AIM OF THE EXERCISE: Each line of the records needs to come back exactly as written.

──────

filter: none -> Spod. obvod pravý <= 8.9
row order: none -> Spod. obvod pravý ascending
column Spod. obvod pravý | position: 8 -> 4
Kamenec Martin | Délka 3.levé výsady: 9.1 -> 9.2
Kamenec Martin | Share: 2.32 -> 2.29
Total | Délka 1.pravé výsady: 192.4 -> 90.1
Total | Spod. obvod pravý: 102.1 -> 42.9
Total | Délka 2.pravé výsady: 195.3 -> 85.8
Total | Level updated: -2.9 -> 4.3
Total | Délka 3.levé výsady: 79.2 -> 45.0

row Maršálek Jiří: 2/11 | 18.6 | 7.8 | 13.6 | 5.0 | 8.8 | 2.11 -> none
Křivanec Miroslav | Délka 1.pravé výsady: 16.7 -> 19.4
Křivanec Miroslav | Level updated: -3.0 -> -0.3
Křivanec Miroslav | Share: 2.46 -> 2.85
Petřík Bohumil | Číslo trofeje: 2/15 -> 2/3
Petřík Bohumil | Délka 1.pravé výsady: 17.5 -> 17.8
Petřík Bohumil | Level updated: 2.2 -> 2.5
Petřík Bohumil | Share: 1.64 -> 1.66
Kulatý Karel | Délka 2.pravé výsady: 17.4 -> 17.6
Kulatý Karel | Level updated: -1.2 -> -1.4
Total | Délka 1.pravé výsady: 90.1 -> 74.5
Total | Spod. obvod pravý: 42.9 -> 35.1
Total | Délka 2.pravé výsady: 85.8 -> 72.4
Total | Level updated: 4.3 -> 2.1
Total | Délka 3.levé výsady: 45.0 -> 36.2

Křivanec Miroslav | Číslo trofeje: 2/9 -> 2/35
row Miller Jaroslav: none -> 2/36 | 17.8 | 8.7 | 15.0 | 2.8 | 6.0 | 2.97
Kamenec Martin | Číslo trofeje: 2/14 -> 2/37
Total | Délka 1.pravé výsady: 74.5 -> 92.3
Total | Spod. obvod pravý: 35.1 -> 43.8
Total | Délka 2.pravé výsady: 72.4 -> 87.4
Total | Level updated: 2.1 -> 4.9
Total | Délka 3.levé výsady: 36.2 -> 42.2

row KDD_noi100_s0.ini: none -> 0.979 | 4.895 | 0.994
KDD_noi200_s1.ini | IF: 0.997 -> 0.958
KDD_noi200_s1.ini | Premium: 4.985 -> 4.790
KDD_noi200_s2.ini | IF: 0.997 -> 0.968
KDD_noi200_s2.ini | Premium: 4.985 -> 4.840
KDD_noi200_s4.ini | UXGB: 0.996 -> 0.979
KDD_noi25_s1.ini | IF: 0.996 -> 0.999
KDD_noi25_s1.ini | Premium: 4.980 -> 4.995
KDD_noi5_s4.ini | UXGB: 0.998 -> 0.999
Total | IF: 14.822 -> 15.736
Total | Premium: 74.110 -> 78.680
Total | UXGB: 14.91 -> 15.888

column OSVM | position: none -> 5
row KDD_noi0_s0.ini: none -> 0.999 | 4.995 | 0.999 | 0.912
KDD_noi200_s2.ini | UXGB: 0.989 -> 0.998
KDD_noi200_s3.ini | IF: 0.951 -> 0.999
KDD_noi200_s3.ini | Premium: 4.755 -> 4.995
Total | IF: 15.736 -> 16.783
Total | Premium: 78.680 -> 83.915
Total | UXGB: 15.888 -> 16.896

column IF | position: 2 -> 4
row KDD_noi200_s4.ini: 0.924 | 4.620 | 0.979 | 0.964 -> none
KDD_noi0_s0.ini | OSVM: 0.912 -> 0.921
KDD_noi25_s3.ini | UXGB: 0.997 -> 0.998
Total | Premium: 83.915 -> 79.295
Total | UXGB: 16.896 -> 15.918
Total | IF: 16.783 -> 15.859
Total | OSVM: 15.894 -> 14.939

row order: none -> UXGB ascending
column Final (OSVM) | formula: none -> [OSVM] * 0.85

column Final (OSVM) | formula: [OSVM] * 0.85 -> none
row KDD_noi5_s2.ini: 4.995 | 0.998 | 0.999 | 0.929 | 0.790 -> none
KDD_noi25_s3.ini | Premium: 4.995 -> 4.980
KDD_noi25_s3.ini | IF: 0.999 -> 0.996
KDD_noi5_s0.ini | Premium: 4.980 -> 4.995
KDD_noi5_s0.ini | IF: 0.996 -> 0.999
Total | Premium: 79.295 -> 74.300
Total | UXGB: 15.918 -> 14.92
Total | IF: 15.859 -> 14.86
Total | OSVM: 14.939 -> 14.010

──────

RESPONSE BOX:
filter: none -> Spod. obvod pravý <= 8.9
row order: none -> Spod. obvod pravý ascending
column Spod. obvod pravý | position: 8 -> 4
Kamenec Martin | Délka 3.levé výsady: 9.1 -> 9.2
Kamenec Martin | Share: 2.32 -> 2.29
Total | Délka 1.pravé výsady: 192.4 -> 90.1
Total | Spod. obvod pravý: 102.1 -> 42.9
Total | Délka 2.pravé výsady: 195.3 -> 85.8
Total | Level updated: -2.9 -> 4.3
Total | Délka 3.levé výsady: 79.2 -> 45.0

row Maršálek Jiří: 2/11 | 18.6 | 7.8 | 13.6 | 5.0 | 8.8 | 2.11 -> none
Křivanec Miroslav | Délka 1.pravé výsady: 16.7 -> 19.4
Křivanec Miroslav | Level updated: -3.0 -> -0.3
Křivanec Miroslav | Share: 2.46 -> 2.85
Petřík Bohumil | Číslo trofeje: 2/15 -> 2/3
Petřík Bohumil | Délka 1.pravé výsady: 17.5 -> 17.8
Petřík Bohumil | Level updated: 2.2 -> 2.5
Petřík Bohumil | Share: 1.64 -> 1.66
Kulatý Karel | Délka 2.pravé výsady: 17.4 -> 17.6
Kulatý Karel | Level updated: -1.2 -> -1.4
Total | Délka 1.pravé výsady: 90.1 -> 74.5
Total | Spod. obvod pravý: 42.9 -> 35.1
Total | Délka 2.pravé výsady: 85.8 -> 72.4
Total | Level updated: 4.3 -> 2.1
Total | Délka 3.levé výsady: 45.0 -> 36.2

Křivanec Miroslav | Číslo trofeje: 2/9 -> 2/35
row Miller Jaroslav: none -> 2/36 | 17.8 | 8.7 | 15.0 | 2.8 | 6.0 | 2.97
Kamenec Martin | Číslo trofeje: 2/14 -> 2/37
Total | Délka 1.pravé výsady: 74.5 -> 92.3
Total | Spod. obvod pravý: 35.1 -> 43.8
Total | Délka 2.pravé výsady: 72.4 -> 87.4
Total | Level updated: 2.1 -> 4.9
Total | Délka 3.levé výsady: 36.2 -> 42.2

row KDD_noi100_s0.ini: none -> 0.979 | 4.895 | 0.994
KDD_noi200_s1.ini | IF: 0.997 -> 0.958
KDD_noi200_s1.ini | Premium: 4.985 -> 4.790
KDD_noi200_s2.ini | IF: 0.997 -> 0.968
KDD_noi200_s2.ini | Premium: 4.985 -> 4.840
KDD_noi200_s4.ini | UXGB: 0.996 -> 0.979
KDD_noi25_s1.ini | IF: 0.996 -> 0.999
KDD_noi25_s1.ini | Premium: 4.980 -> 4.995
KDD_noi5_s4.ini | UXGB: 0.998 -> 0.999
Total | IF: 14.822 -> 15.736
Total | Premium: 74.110 -> 78.680
Total | UXGB: 14.91 -> 15.888

column OSVM | position: none -> 5
row KDD_noi0_s0.ini: none -> 0.999 | 4.995 | 0.999 | 0.912
KDD_noi200_s2.ini | UXGB: 0.989 -> 0.998
KDD_noi200_s3.ini | IF: 0.951 -> 0.999
KDD_noi200_s3.ini | Premium: 4.755 -> 4.995
Total | IF: 15.736 -> 16.783
Total | Premium: 78.680 -> 83.915
Total | UXGB: 15.888 -> 16.896

column IF | position: 2 -> 4
row KDD_noi200_s4.ini: 0.924 | 4.620 | 0.979 | 0.964 -> none
KDD_noi0_s0.ini | OSVM: 0.912 -> 0.921
KDD_noi25_s3.ini | UXGB: 0.997 -> 0.998
Total | Premium: 83.915 -> 79.295
Total | UXGB: 16.896 -> 15.918
Total | IF: 16.783 -> 15.859
Total | OSVM: 15.894 -> 14.939

row order: none -> UXGB ascending
column Final (OSVM) | formula: none -> [OSVM] * 0.85

column Final (OSVM) | formula: [OSVM] * 0.85 -> none
row KDD_noi5_s2.ini: 4.995 | 0.998 | 0.999 | 0.929 | 0.790 -> none
KDD_noi25_s3.ini | Premium: 4.995 -> 4.980
KDD_noi25_s3.ini | IF: 0.999 -> 0.996
KDD_noi5_s0.ini | Premium: 4.980 -> 4.995
KDD_noi5_s0.ini | IF: 0.996 -> 0.999
Total | Premium: 79.295 -> 74.300
Total | UXGB: 15.918 -> 14.92
Total | IF: 15.859 -> 14.86
Total | OSVM: 14.939 -> 14.010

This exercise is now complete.